§ How to complete this task
Below are entries with pictures among them; reproduce exactly, and only, the lines from the one containing "月別指数／平成20年9月 | 食料／果物: 101.6 -> 101.9" down to the one containing "row order: none -> 保健医療_最終 ascending", without the pictures.

§ Records supplied
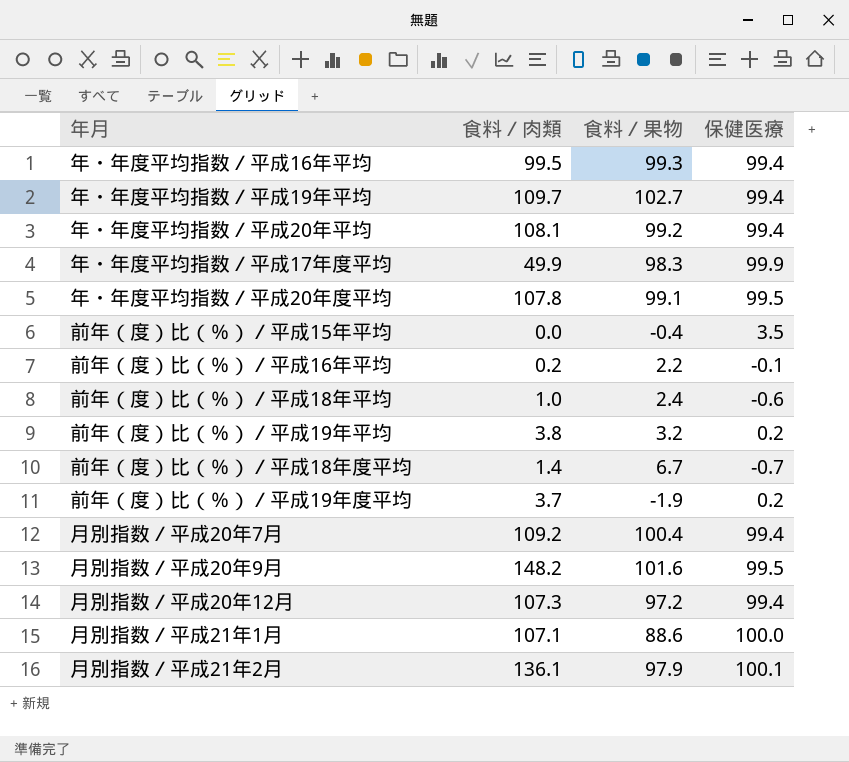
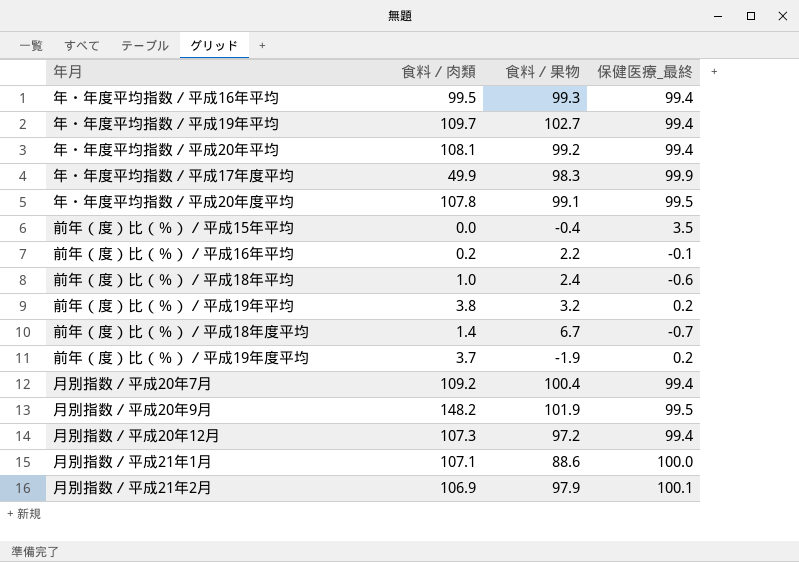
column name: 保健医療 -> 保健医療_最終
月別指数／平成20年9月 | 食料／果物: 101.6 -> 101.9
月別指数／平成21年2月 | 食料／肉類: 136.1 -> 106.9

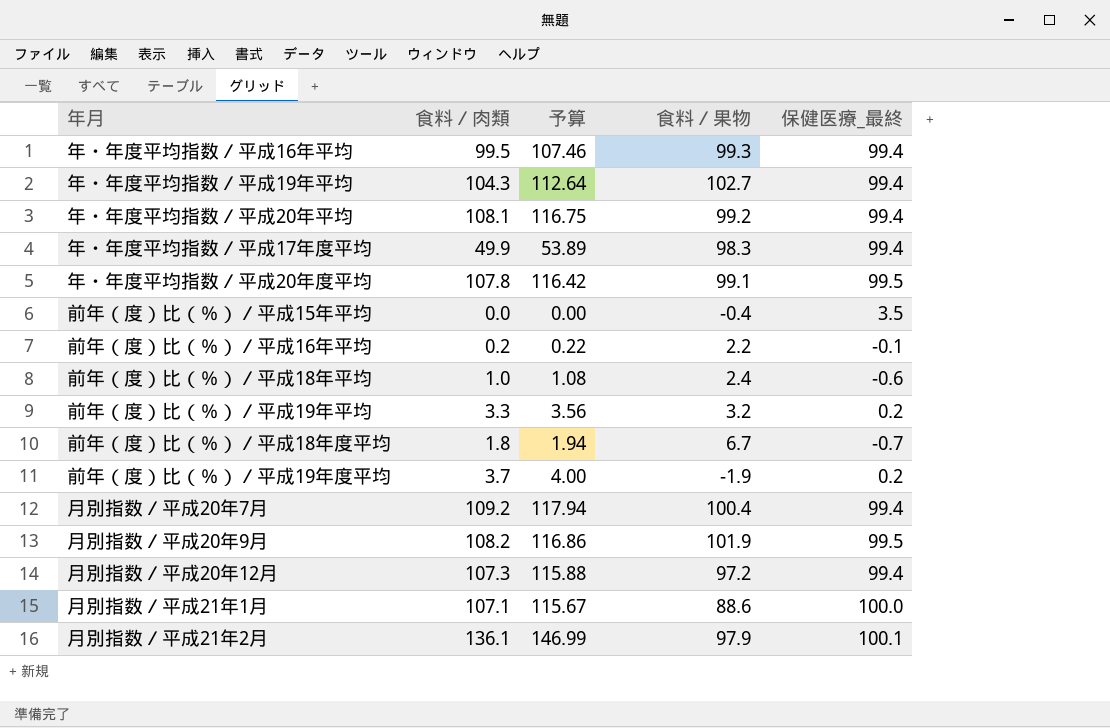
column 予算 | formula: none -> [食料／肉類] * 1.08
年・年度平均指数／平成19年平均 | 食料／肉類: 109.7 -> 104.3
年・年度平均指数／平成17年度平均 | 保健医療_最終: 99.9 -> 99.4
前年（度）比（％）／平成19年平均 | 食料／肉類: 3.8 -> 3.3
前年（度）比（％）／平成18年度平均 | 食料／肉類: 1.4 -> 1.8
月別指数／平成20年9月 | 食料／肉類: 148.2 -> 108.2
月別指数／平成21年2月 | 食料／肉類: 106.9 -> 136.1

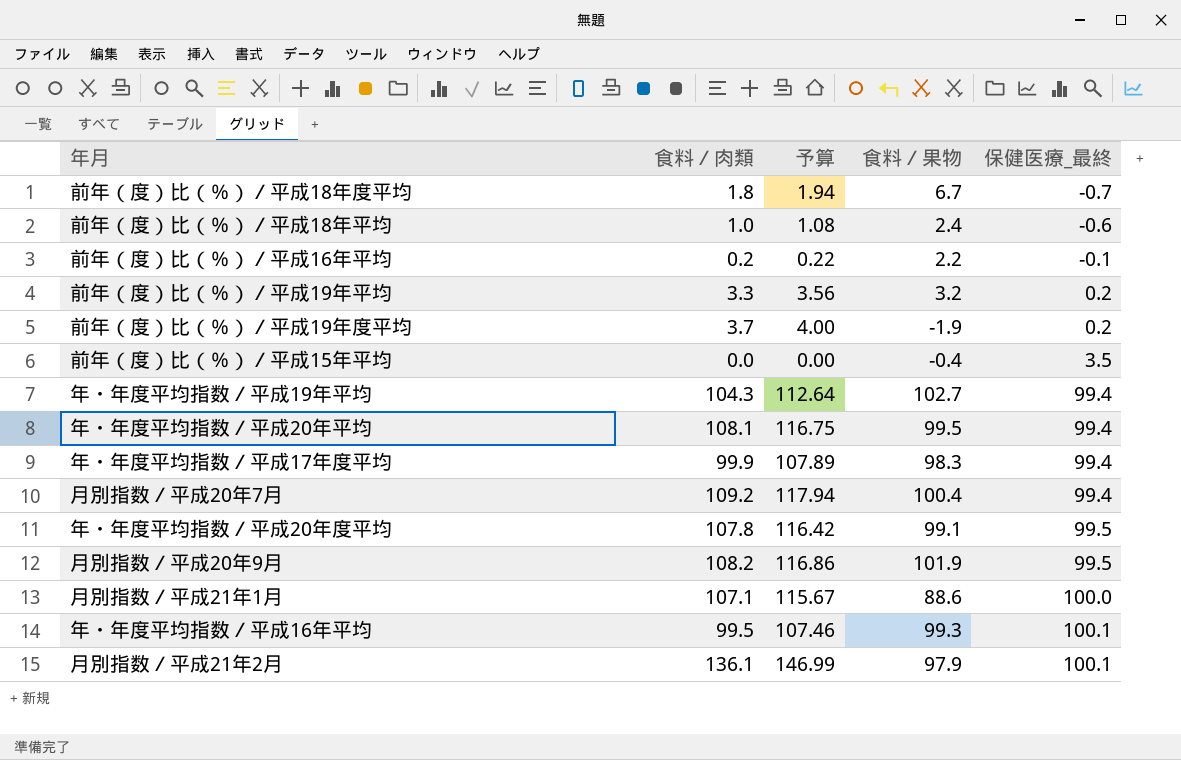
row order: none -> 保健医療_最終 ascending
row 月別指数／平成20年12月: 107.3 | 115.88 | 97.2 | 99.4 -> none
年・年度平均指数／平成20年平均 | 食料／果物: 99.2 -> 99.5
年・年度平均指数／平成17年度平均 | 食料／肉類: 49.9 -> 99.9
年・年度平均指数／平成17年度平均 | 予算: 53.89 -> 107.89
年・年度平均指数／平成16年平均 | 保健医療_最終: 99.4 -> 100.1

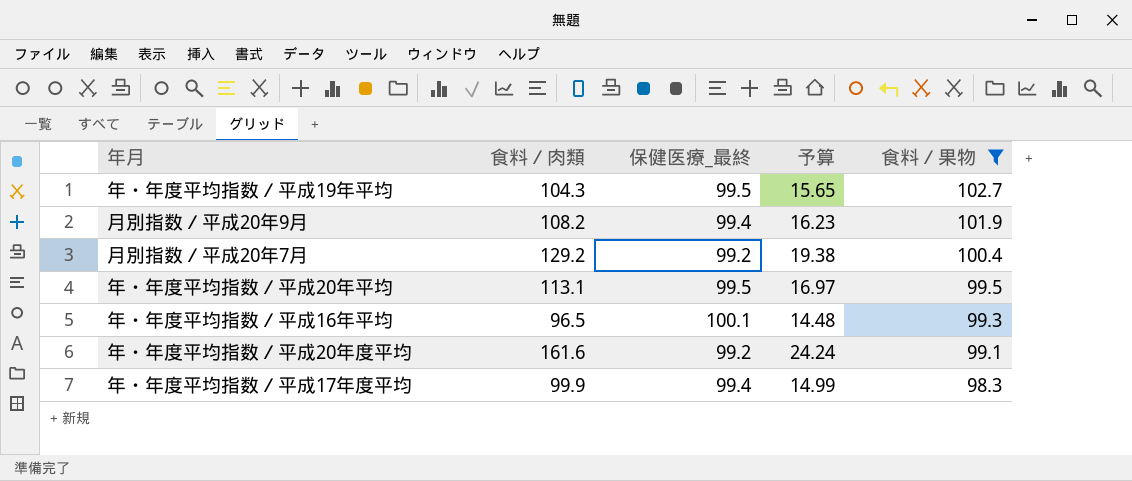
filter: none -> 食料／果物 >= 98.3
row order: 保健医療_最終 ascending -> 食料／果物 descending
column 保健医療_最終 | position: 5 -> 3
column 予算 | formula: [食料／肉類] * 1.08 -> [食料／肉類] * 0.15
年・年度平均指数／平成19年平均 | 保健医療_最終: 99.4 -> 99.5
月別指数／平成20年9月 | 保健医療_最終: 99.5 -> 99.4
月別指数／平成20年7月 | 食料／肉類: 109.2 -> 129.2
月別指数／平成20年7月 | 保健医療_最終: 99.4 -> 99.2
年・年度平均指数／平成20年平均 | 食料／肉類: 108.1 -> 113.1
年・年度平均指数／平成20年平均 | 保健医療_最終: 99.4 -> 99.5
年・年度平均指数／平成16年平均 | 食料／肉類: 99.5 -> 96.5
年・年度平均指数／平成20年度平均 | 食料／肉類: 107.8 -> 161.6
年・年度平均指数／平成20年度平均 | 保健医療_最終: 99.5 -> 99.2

§ Task answer
月別指数／平成20年9月 | 食料／果物: 101.6 -> 101.9
月別指数／平成21年2月 | 食料／肉類: 136.1 -> 106.9

column 予算 | formula: none -> [食料／肉類] * 1.08
年・年度平均指数／平成19年平均 | 食料／肉類: 109.7 -> 104.3
年・年度平均指数／平成17年度平均 | 保健医療_最終: 99.9 -> 99.4
前年（度）比（％）／平成19年平均 | 食料／肉類: 3.8 -> 3.3
前年（度）比（％）／平成18年度平均 | 食料／肉類: 1.4 -> 1.8
月別指数／平成20年9月 | 食料／肉類: 148.2 -> 108.2
月別指数／平成21年2月 | 食料／肉類: 106.9 -> 136.1

row order: none -> 保健医療_最終 ascending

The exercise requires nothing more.